Kovari sagte, sie habe mit dem ICE über Fälle gesprochen, in denen Agenten in nicht gekennzeichneten Fahrzeugen mit Masken und Gewehren eingetroffen seien, um Personen festzunehmen, die „keine gewalttätigen Straftaten begangen“ hätten.

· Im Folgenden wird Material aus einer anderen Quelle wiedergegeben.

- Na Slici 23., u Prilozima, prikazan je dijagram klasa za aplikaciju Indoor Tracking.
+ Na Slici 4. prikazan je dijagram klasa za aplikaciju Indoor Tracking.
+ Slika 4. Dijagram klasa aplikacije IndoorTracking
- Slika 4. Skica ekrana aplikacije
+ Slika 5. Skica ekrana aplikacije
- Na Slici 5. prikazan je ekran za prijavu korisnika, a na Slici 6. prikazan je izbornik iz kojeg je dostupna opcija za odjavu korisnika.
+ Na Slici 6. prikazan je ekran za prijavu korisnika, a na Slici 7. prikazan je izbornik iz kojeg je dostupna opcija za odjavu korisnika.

Sie sprach auch über Gemeindemitglieder, die keine Straftaten begangen hätten, die „vom ICE zur Abschiebung abgeholt“ worden seien.

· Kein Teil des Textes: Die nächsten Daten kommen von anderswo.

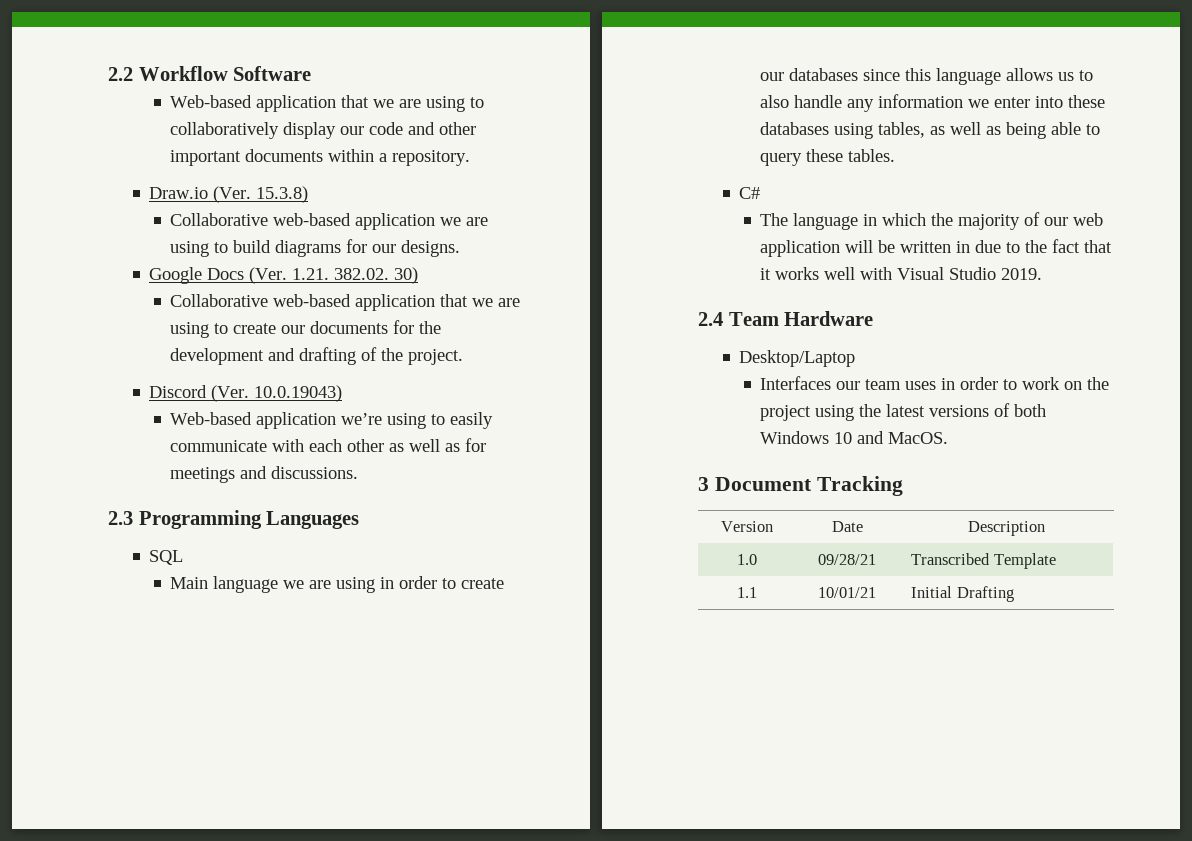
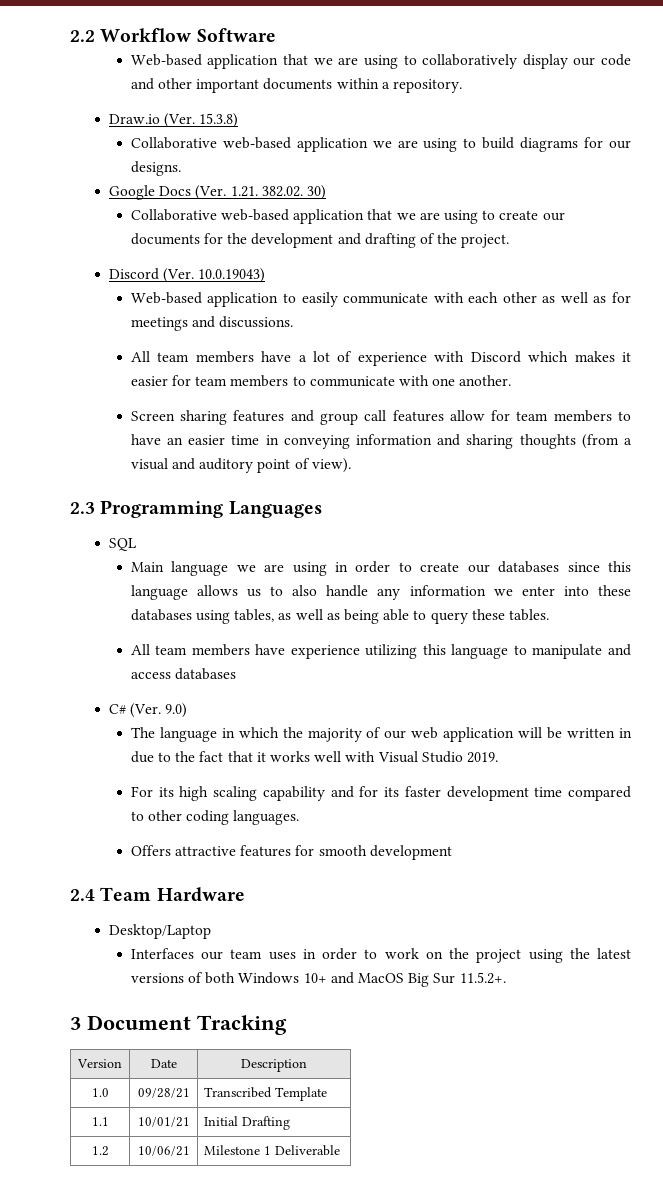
- Web-based application we’re using to easily communicate with each other as well as for meetings and discussions.
+ Web-based application to easily communicate with each other as well as for meetings and discussions.
+ All team members have a lot of experience with Discord which makes it easier for team members to communicate with one another.
+ Screen sharing features and group call features allow for team members to have an easier time in conveying information and sharing thoughts (from a visual and auditory point of view).
+ All team members have experience utilizing this language to manipulate and access databases
- C#
+ C# (Ver. 9.0)
+ For its high scaling capability and for its faster development time compared to other coding languages.
+ Offers attractive features for smooth development
- Interfaces our team uses in order to work on the project using the latest versions of both Windows 10 and MacOS.
+ Interfaces our team uses in order to work on the project using the latest versions of both Windows 10+ and MacOS Big Sur 11.5.2+.
+ 1.2 | 10/06/21 | Milestone 1 Deliverable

„Wir hoffen sehr, dass sie diese [Durchsetzungs-]Prioritäten auf die schwierigeren Fälle von Bandenmitgliedern, Drogenkartellmitgliedern, Drogenhändlern, Gewalttätern und [Arbeit] mit unseren lokalen Strafverfolgungsbehörden konzentrieren“, fügte sie hinzu.

„Das ist es, was unseren Gemeinden wirklich helfen würde“, sagte Kovari.

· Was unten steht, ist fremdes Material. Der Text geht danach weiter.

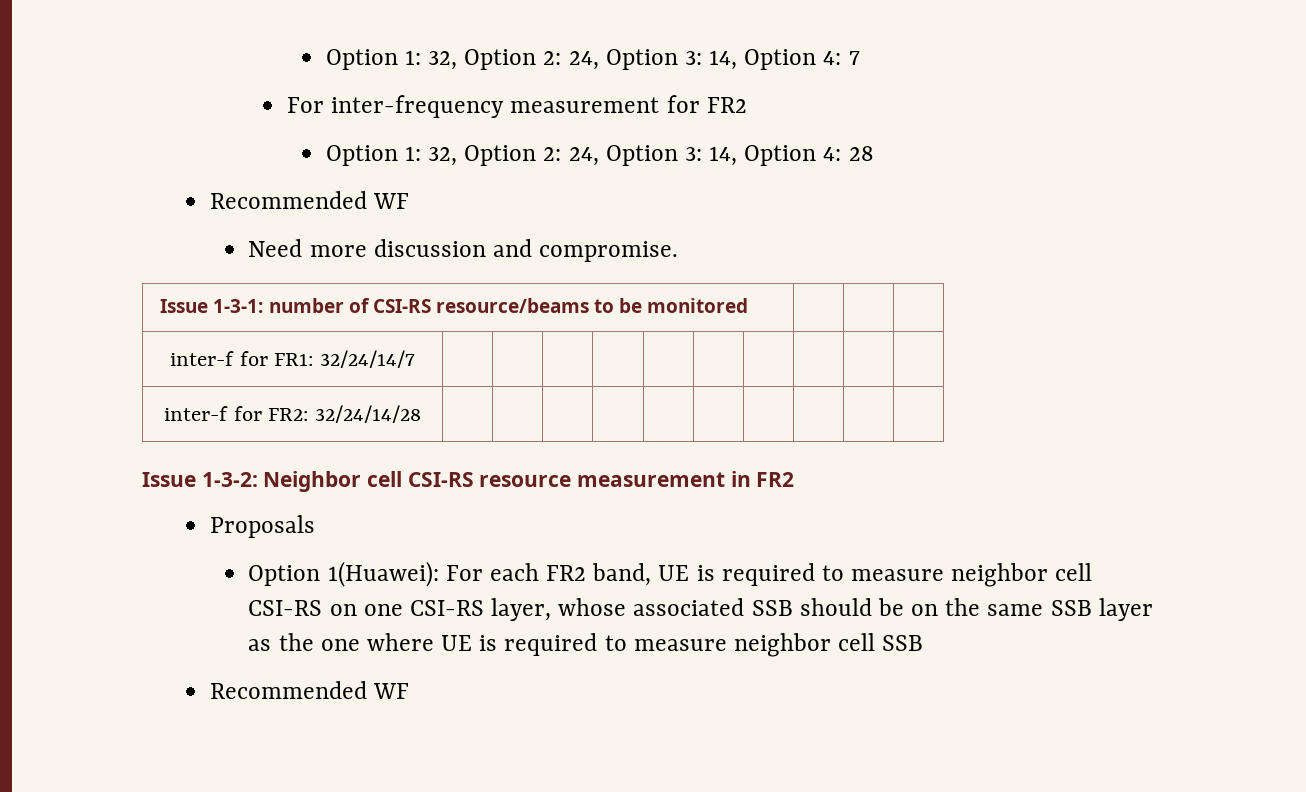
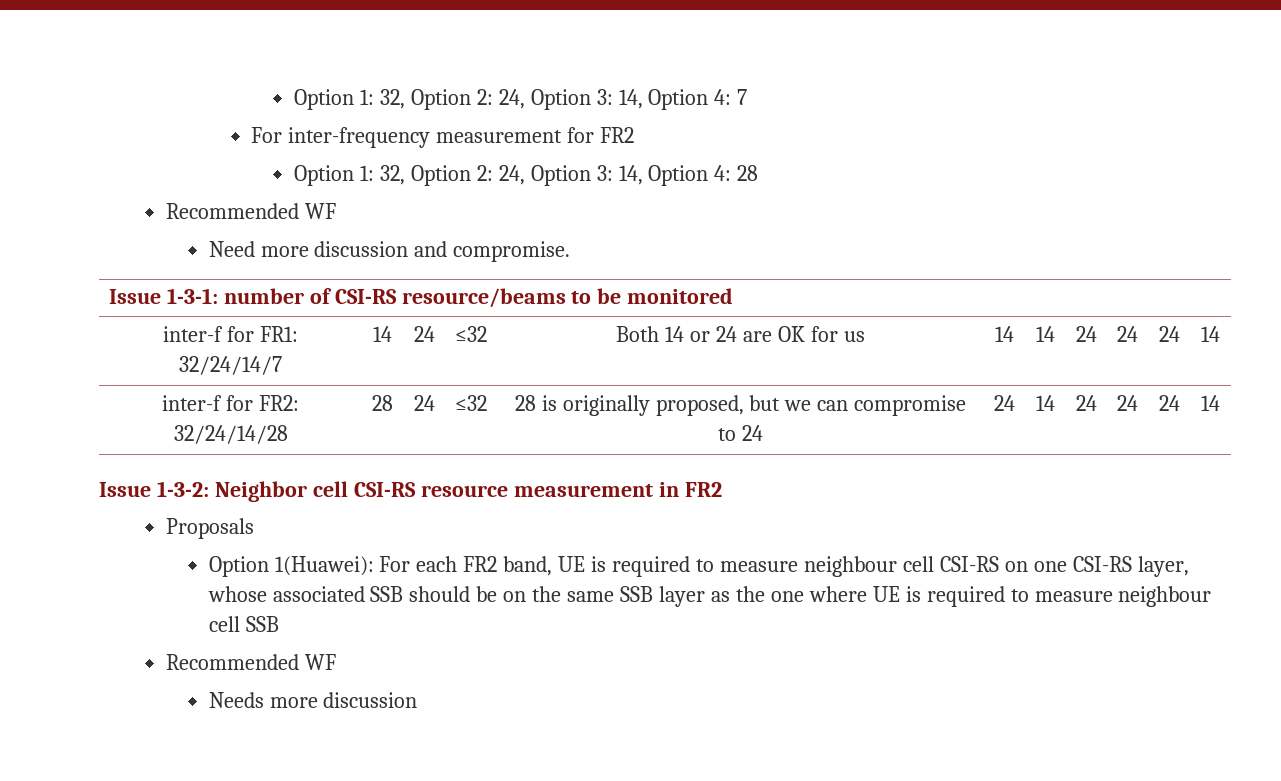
- inter-f for FR1: 32/24/14/7 | | | | | | | | | |
- inter-f for FR2: 32/24/14/28 | | | | | | | | | |
+ inter-f for FR1: 32/24/14/7 | 14 | 24 | ≤32 | Both 14 or 24 are OK for us | 14 | 14 | 24 | 24 | 24 | 14
+ inter-f for FR2: 32/24/14/28 | 28 | 24 | ≤32 | 28 is originally proposed, but we can compromise to 24 | 24 | 14 | 24 | 24 | 24 | 14
- Option 1(Huawei): For each FR2 band, UE is required to measure neighbor cell CSI-RS on one CSI-RS layer, whose associated SSB should be on the same SSB layer as the one where UE is required to measure neighbor cell SSB
+ Option 1(Huawei): For each FR2 band, UE is required to measure neighbour cell CSI-RS on one CSI-RS layer, whose associated SSB should be on the same SSB layer as the one where UE is required to measure neighbour cell SSB
+ Needs more discussion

Thanedar sagte CNA ebenfalls, dass die ICE-Agenten „auf uns hörten“ und anboten, dabei zu helfen, Fremde nicht länger mit einigen Gefangenen in Verbindung zu bringen, aber dass es keine Anzeichen dafür gab, dass sie politische Änderungen vornehmen würden.

„Ihre Antwort blieb, dass diese Menschen – jeder, der gegen das Gesetz verstoßen hat – [ICE] verfolgen werden, und sie waren nicht bereit, sich zu verpflichten, den hartgesottenen Kriminellen und den Menschen, die Bandenmitglieder sind, Vorrang einzuräumen, wie der Präsident gesagt hat“, fuhr er fort.

„Was wir in letzter Zeit sehen, ist, dass sich ICE mehr auf Migranten konzentriert, die 20 Jahre in der Hotellerie gearbeitet haben, als Köche arbeiten, Landschaftsgestaltung betreiben und Arbeit leisten, die unser Leben besser macht“, so Thanedar.

Kovari fügte hinzu, dass Raycraft der Organisation sagte, dass viele Kritikpunkte an ICE auf „Medienmanipulation“ beruhten, was das Gespräch erschwere.

CNA wandte sich an Detroit ICE, das nationale ICE-Hauptquartier und das US-Heimatschutzministerium, um einen Kommentar abzugeben, erhielt aber zum Zeitpunkt der Veröffentlichung eine Antwort.

In einem 22. Juli in den Detroit News, Drei Wochen vor dem Treffen ging Raycraft auf einige der Bedenken ein, die in dem Brief "Strangers No Longer" geäußert wurden.

Raycraft sagte, dass sich die Agenten „mit sichtbaren Markierungen, Abzeichen oder anderen Kennzeichen identifizieren“, aber „keine Uniformen tragen oder gekennzeichnete Fahrzeuge fahren“. Er bestritt, dass die Angriffe auf Agenten um etwa 830 zugenommen hätten.% und „unsere Beamten tragen Masken, um ihre Familien zu schützen.“

Der op-ed stellt fest, dass agenten das gesetz befolgen, wenn sie verhaftungen vornehmen. Er sagte, das Gesetz erlaube „die Ausstellung von Haftbefehlen bei Feststellung eines wahrscheinlichen Grundes, dass jemand [rechtswidrig] anwesend ist“, und arbeite mit Gerichten zusammen, um Haftbefehle für andere Strafsachen zu erhalten. Es fügt hinzu, dass Agenten die Optionsscheine nicht anzeigen müssen.

Raycraft sagte auch, dass ICE „routiniert mit lokalen Strafverfolgungsbehörden koordiniert“ und dass sie „wissen, wo sie uns erreichen können ..., wenn es ein Kommunikationsproblem gibt“.